Maybe he’s dead, I thought, and wondered whether I should go up and check on him, but I didn’t.
When Kaspar got home, I told him what had happened.
—What a pig, he said and went upstairs. I could hear his knuckles rapping against Kramer’s door. Soon after, he came back down.
—He won’t open the door, he said.
—Maybe we should do something? I said a little later, when we’d sat down to dinner.
—We could turn him in.
—It sounded as if he fell. Maybe he’s hurt.
—He probably just dropped something.
After dinner when Kaspar turned on the TV, I went into the kitchen. I stood by the window looking over toward the apartment on the other side of the square. The sharp light tinted the trees blue and left a vague reflection on the wet square. I remained standing, watching. I let the light and the emptiness from the apartment seep into me, until I felt completely empty and free. I don’t know how long I stood there, but suddenly I saw something move, a shadow, an outline of a person. Nothing more than that, but it was enough that I stepped from the window and out of sight.
The next morning, after Kaspar had gone to work, I went upstairs and knocked on the door. No one answered and I opened the mail slot to have a look inside; I could see the entrance and a corner of the kitchen.
—Mr. Kramer, I said.
Then I caught sight of him; he lay on the kitchen floor. I could see his brown shoes and a small band of his socks. I could see shards of green glass on the floor. Carefully I closed the mail slot and went back downstairs.

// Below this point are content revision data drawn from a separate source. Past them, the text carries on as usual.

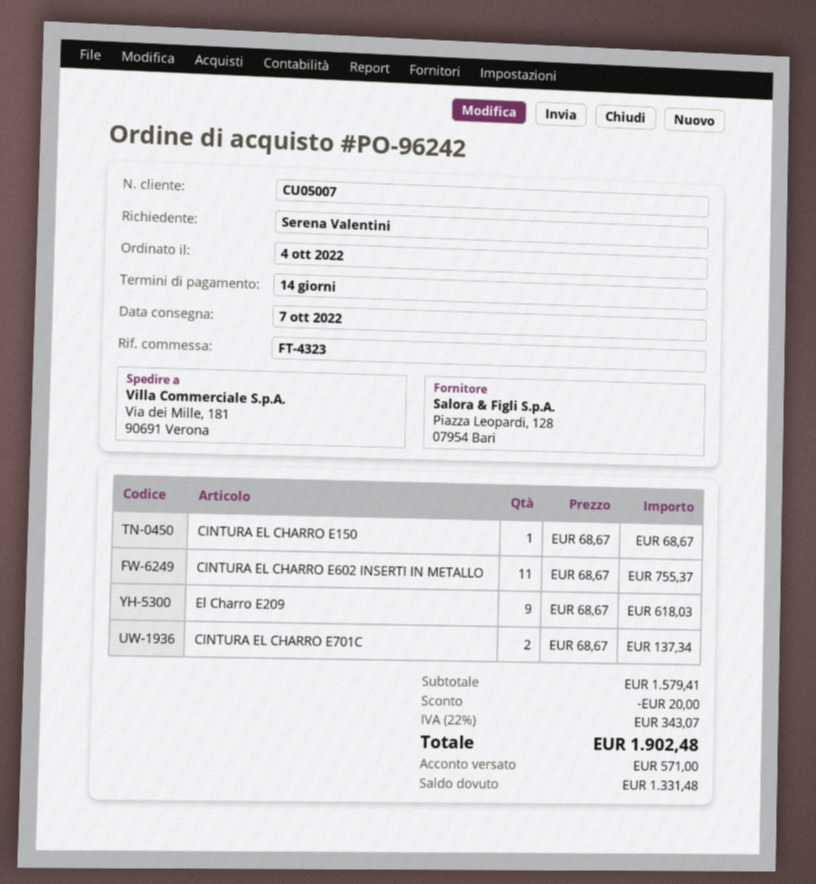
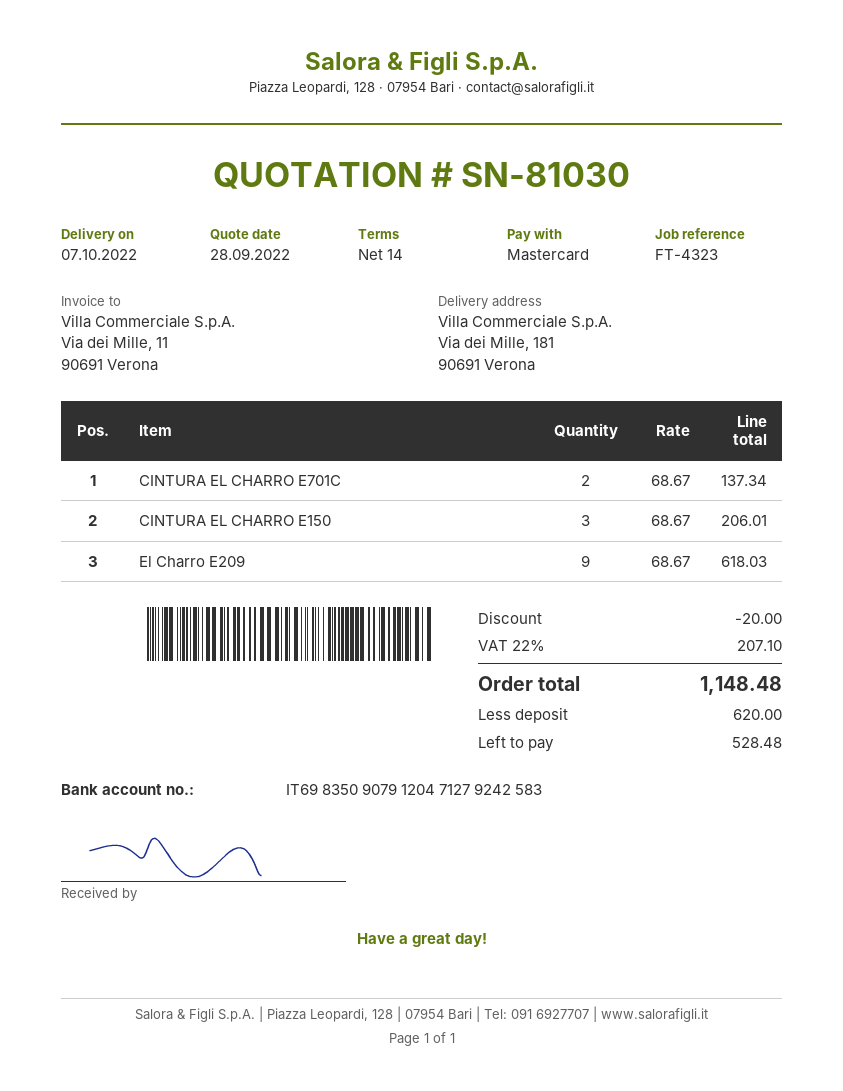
CINTURA EL CHARRO E150: 1 x 68.67 = 68.67 -> 3 x 68.67 = 206.01
CINTURA EL CHARRO E602 INSERTI IN METALLO: 11 x 68.67 = 755.37 -> none
tax: 22% = 343.07 -> 22% = 207.10
total: 1902.48 -> 1148.48
deposit: 571.00 -> 620.00
balance: 1331.48 -> 528.48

When I heard the ambulance, I braced myself against my door and put my eye to the little round peephole. I saw a policeman, and then two paramedics and a man in overalls, who I guessed was the locksmith. The two paramedics carried a stretcher.
In a little while they came back down with Mr. Kramer. A blanket covered his body and they took their time.
—Well, the locksmith said, you guys have probably seen it all.
—Oh yes, one of the paramedics said.
The second paramedic added something that I couldn’t hear, but I heard the men laugh.
The policeman came down the stairs and stopped in front of my door. I watched his hand rise toward the door, and I heard him knock, I stood completely still and pressed my body against the door. My heart thumped so loudly that for one moment I was afraid the policeman would hear it.
He knocked two more times, waited a moment, and then he left.
That same evening I told the story to Kaspar. He sat on the sofa, and I was standing.
He said:
—You know, he probably would have died no matter what.
—You don’t know that, I said.
—He was eighty years old.
—So?
—He was a pig.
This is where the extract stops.